Pain

Monday, July 13, 2009


Hi,
you will thinking of that what am gonna write about pain, well i just going to write about my self, first tell you what is called pain,
there are 2 type of pain external and internal, no one cant fight with any of them, you can work on pain , you can just work threw pain, at start it hurt much , hmm " hurt is not correct word, pain never hurt it just keep remind himself, always being fresh, keeping your memory updated with his presence, so it never hurt he just get reminded,

this is exactly pain-killer medicine do, they just keep pain away from your memory , but pain never left it always stay , always. now you will be interested why me teaching about pain, i will tell you that i didn't feel it ( not in very starting level),

i m saying that i m superman but i have some power to bear pain more then others. actually i love it, in childhood whenever i got any wound or pimple , i keep pressing it until it become painless, some time i put salt on cut, it not hurt , it never hurt it just give a fast excitement, i put my hand in highly hot object and keep hold on it till its un-controllable, i love to hold ice till ice disappear or till i cant control it anymore, i love to put myself in extreme condition to see how much i can bear, how much make me say "ahhh" . i got a very good will power, holding ice or hot object gimme feeling like standing in rain .
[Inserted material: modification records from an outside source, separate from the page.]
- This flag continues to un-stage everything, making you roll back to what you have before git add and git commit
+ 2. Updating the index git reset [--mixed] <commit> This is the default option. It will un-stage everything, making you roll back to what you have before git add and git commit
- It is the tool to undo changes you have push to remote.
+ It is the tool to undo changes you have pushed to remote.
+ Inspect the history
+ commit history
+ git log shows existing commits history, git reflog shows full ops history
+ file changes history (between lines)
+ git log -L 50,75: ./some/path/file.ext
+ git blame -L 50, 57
i love my will power coz by thinking of this that i have more will power then other it gimme more power to win other more nicely, i m not scared of any living person, i m not worried to say anything to anyone, i m a very respected person to my sole( for me its very good thing) most people hate them self from inside, but i feel proud on myself ( coz i m more superior then people around me) . i dunno why or how but i always become good in everything i do, and for that i love myself , coz i create respect to my own sole .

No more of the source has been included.